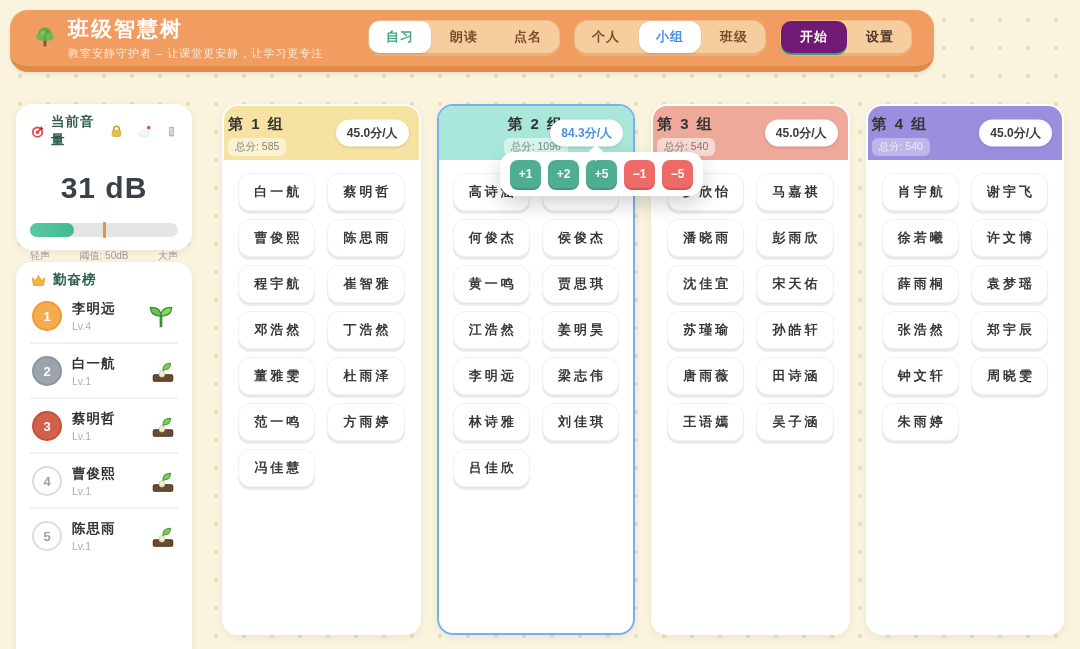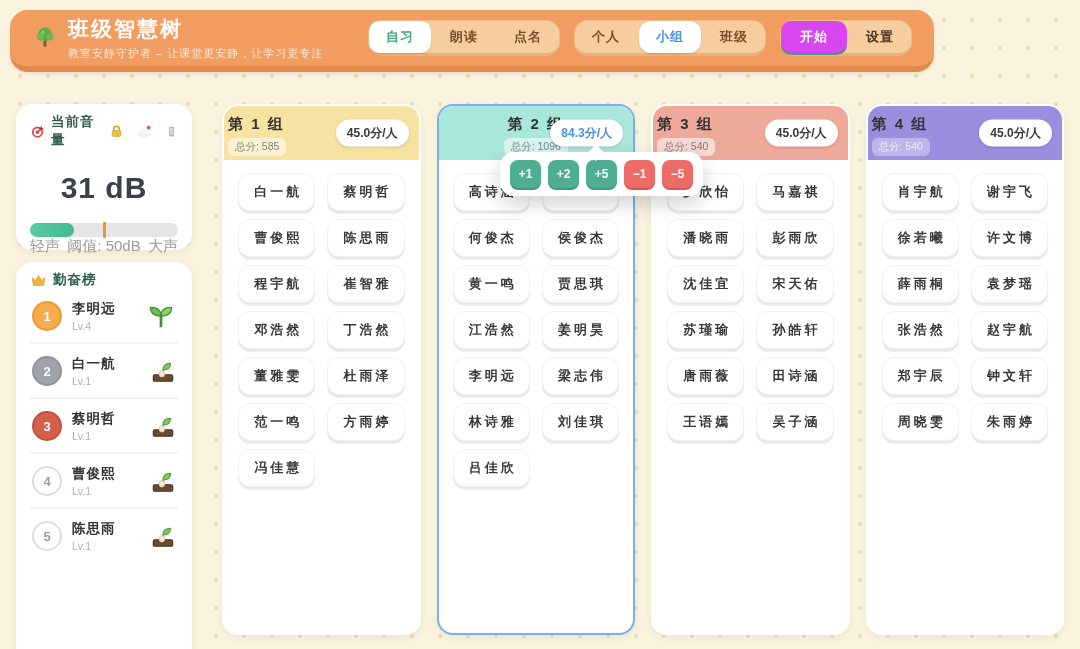--- a/index.html
+++ b/index.html
@@ -38,7 +38,7 @@
   .seg-btn.active-green { background:#FFFFFF; color:#45A67F; box-shadow:0 1px 2px rgba(0,0,0,0.12); }
   .seg-btn.active-blue  { background:#FFFFFF; color:#4A90E2; box-shadow:0 1px 2px rgba(0,0,0,0.12);border-radius:12px; }
   .seg-btn.btn-start {
-    background:#d946ef; color:#FFFFFF; border-radius:10px;
+    background:#701a75; color:#FFFFFF; border-radius:10px;
     box-shadow:0 2px 0 #3F9A7F; padding:7px 19px;
   }
   .seg-btn.btn-dark { color:#4A3524; }

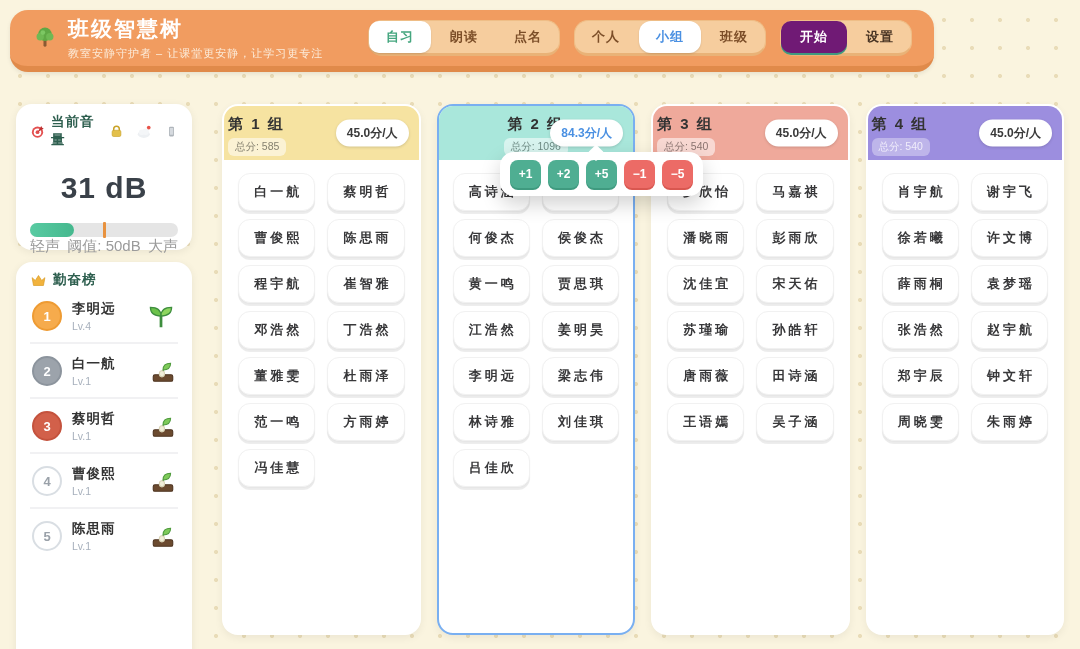--- a/index.html
+++ b/index.html
@@ -59,7 +59,7 @@
   .vol-fill { position:absolute; left:0; top:0; bottom:0; border-radius:7px;
     background:linear-gradient(90deg,#58CBA2,#45B88E); }
   .vol-marker { position:absolute; top:-1px; width:3px; height:16px; background:#E8923F; border-radius:1px; }
-  .vol-labels { display:flex; justify-content:space-between; margin-top:0; font-size:15px; color:#9B9B9B; }
+  .vol-labels { display:flex; justify-content:space-between; margin-top:12px; font-size:10px; color:#9B9B9B; }
 
   .leader-panel { top:262px; height:404px; }
   .lb-row { display:flex; align-items:center; gap:10px; padding:11px 2px 10px 2px; border-bottom:2px solid #F1F1F3; }

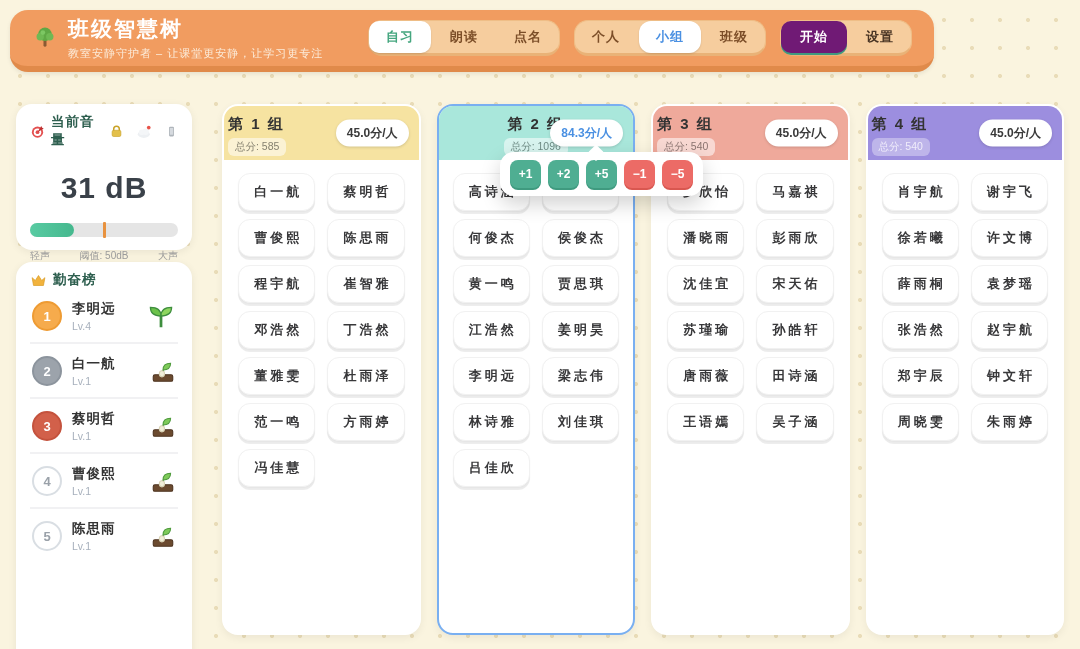--- a/index.html
+++ b/index.html
@@ -364,7 +364,6 @@
           <button class="student-btn">薛雨桐</button>
           <button class="student-btn">袁梦瑶</button>
           <button class="student-btn">张浩然</button>
-          <button class="student-btn">赵宇航</button>
           <button class="student-btn">郑宇辰</button>
           <button class="student-btn">钟文轩</button>
           <button class="student-btn">周晓雯</button>

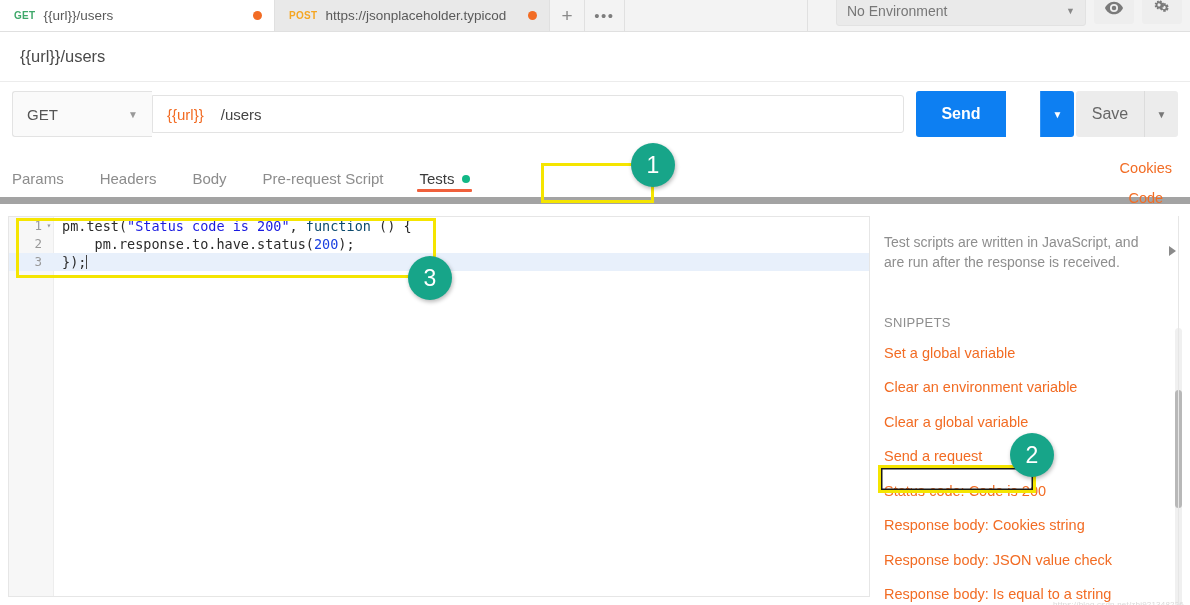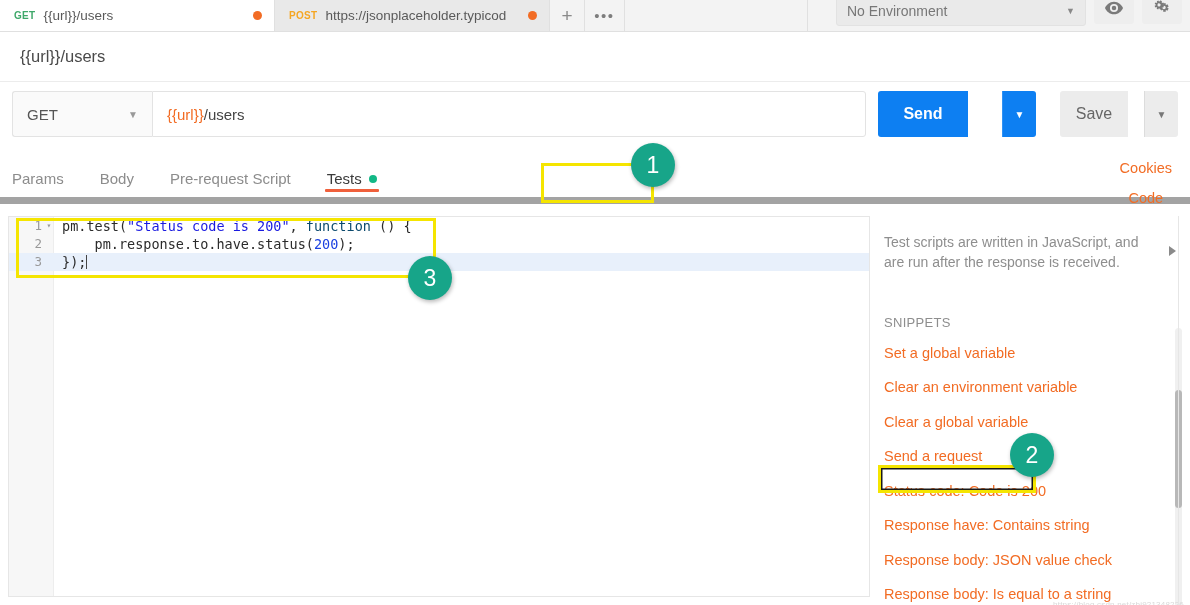--- a/index.html
+++ b/index.html
@@ -93,10 +93,10 @@
   }
   .method-box .caret { margin-left: auto; font-size: 10px; color: #999; }
   .url-box {
-    flex: 1; height: 46px; max-width: 780px;
+    flex: 1; height: 38px; max-width: 780px;
     border: 1px solid #e3e3e3; border-radius: 0 3px 3px 0;
     background: #fff; display: flex; align-items: center; padding: 0 14px;
-    font-size: 15px; color: #444;
+    font-size: 15px; color: #444; gap: 17px;
   }
   .url-box .var { color: #f26c24; }
   .send-grp { display: flex; margin-left: 12px; gap: 34px; }

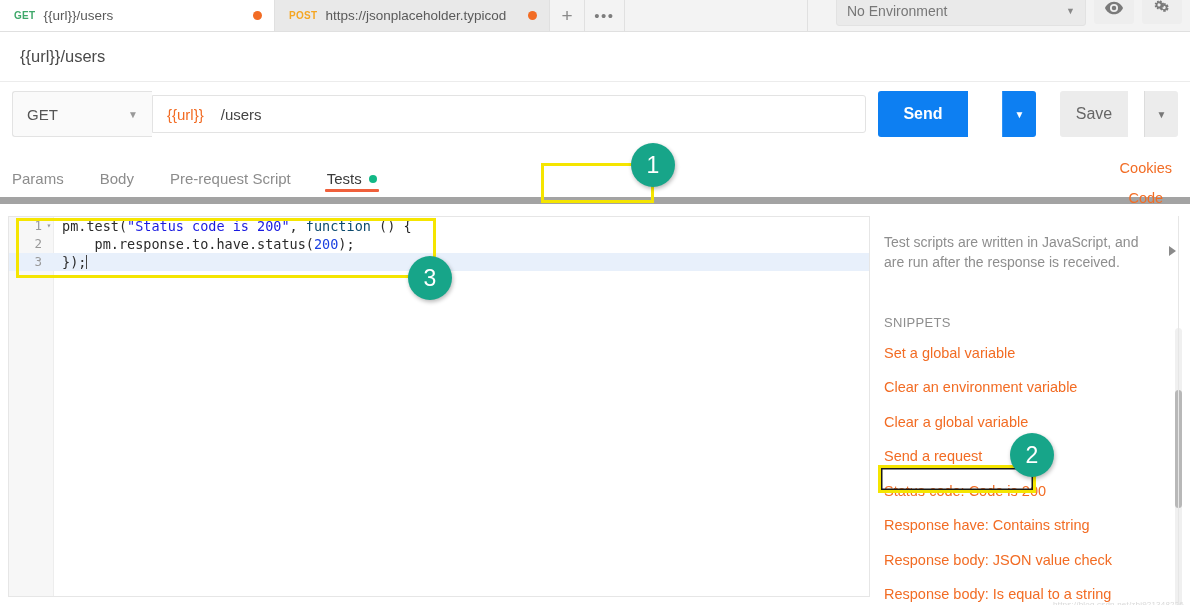--- a/index.html
+++ b/index.html
@@ -111,7 +111,7 @@
     border-left: 1px solid #2f92f5; border-radius: 0 3px 3px 0;
     display: flex; align-items: center; justify-content: center; font-size: 10px;
   }
-  .save-grp { display: flex; margin-left: 24px; gap: 16px; }
+  .save-grp { display: flex; margin-left: 2px; }
   .save-btn {
     height: 46px; width: 68px; background: #ececec; color: #666;
     font-size: 16px; border-radius: 3px 0 0 3px;

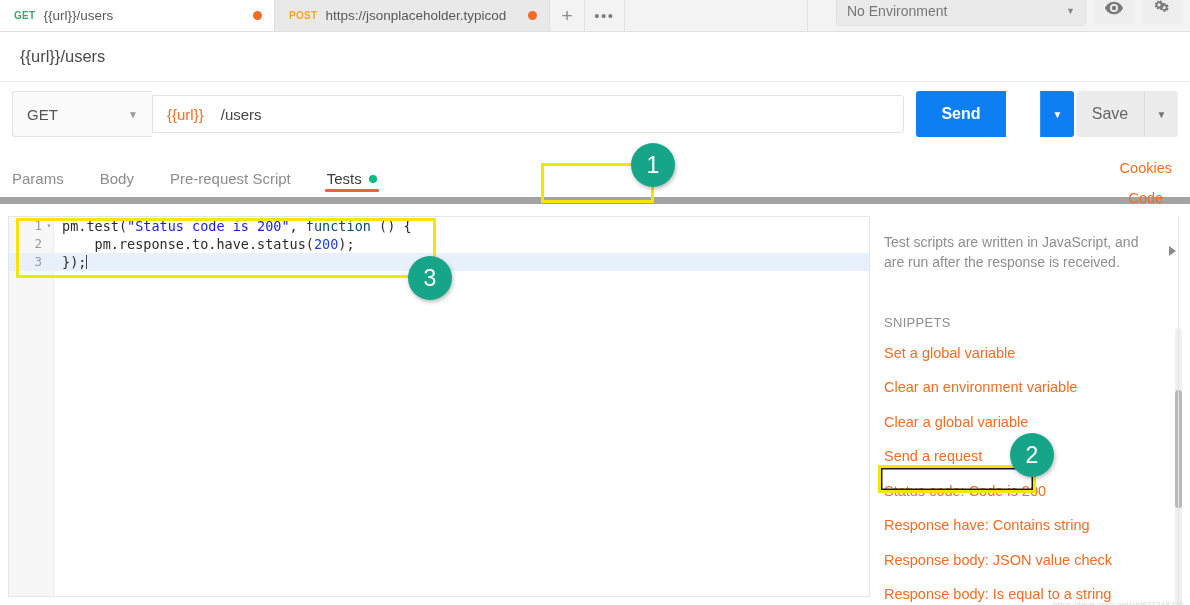--- a/index.html
+++ b/index.html
@@ -308,6 +308,9 @@
   <div class="sectabs">
     <div class="stab">
       <span>Params</span>
+    </div>
+    <div class="stab">
+      <span>Headers</span>
     </div>
     <div class="stab">
       <span>Body</span>

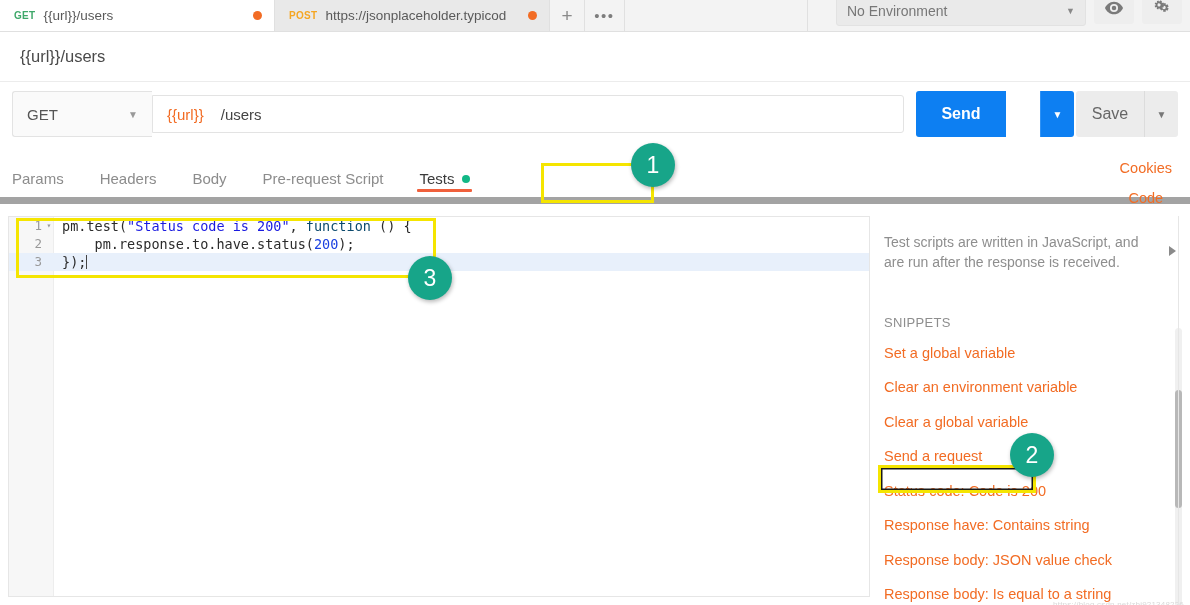--- a/index.html
+++ b/index.html
@@ -347,7 +347,7 @@
         <a class="snip-item" href="#">Clear a global variable</a>
         <a class="snip-item" href="#">Send a request</a>
         <a class="snip-item" href="#">Status code: Code is 200</a>
-        <a class="snip-item" href="#">Response have: Contains string</a>
+        <a class="snip-item" href="#">Response body: Cookies string</a>
         <a class="snip-item" href="#">Response body: JSON value check</a>
         <a class="snip-item" href="#">Response body: Is equal to a string</a>
       </div>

####################

[What to work on] Which lines in the records above contain the word "height"? Copy each one.

[Exercise answer]
   .vol-marker { position:absolute; top:-1px; width:3px; height:16px; background:#E8923F; border-radius:1px; }
   .leader-panel { top:262px; height:404px; }
-    flex: 1; height: 46px; max-width: 780px;
+    flex: 1; height: 38px; max-width: 780px;
     height: 46px; width: 68px; background: #ececec; color: #666;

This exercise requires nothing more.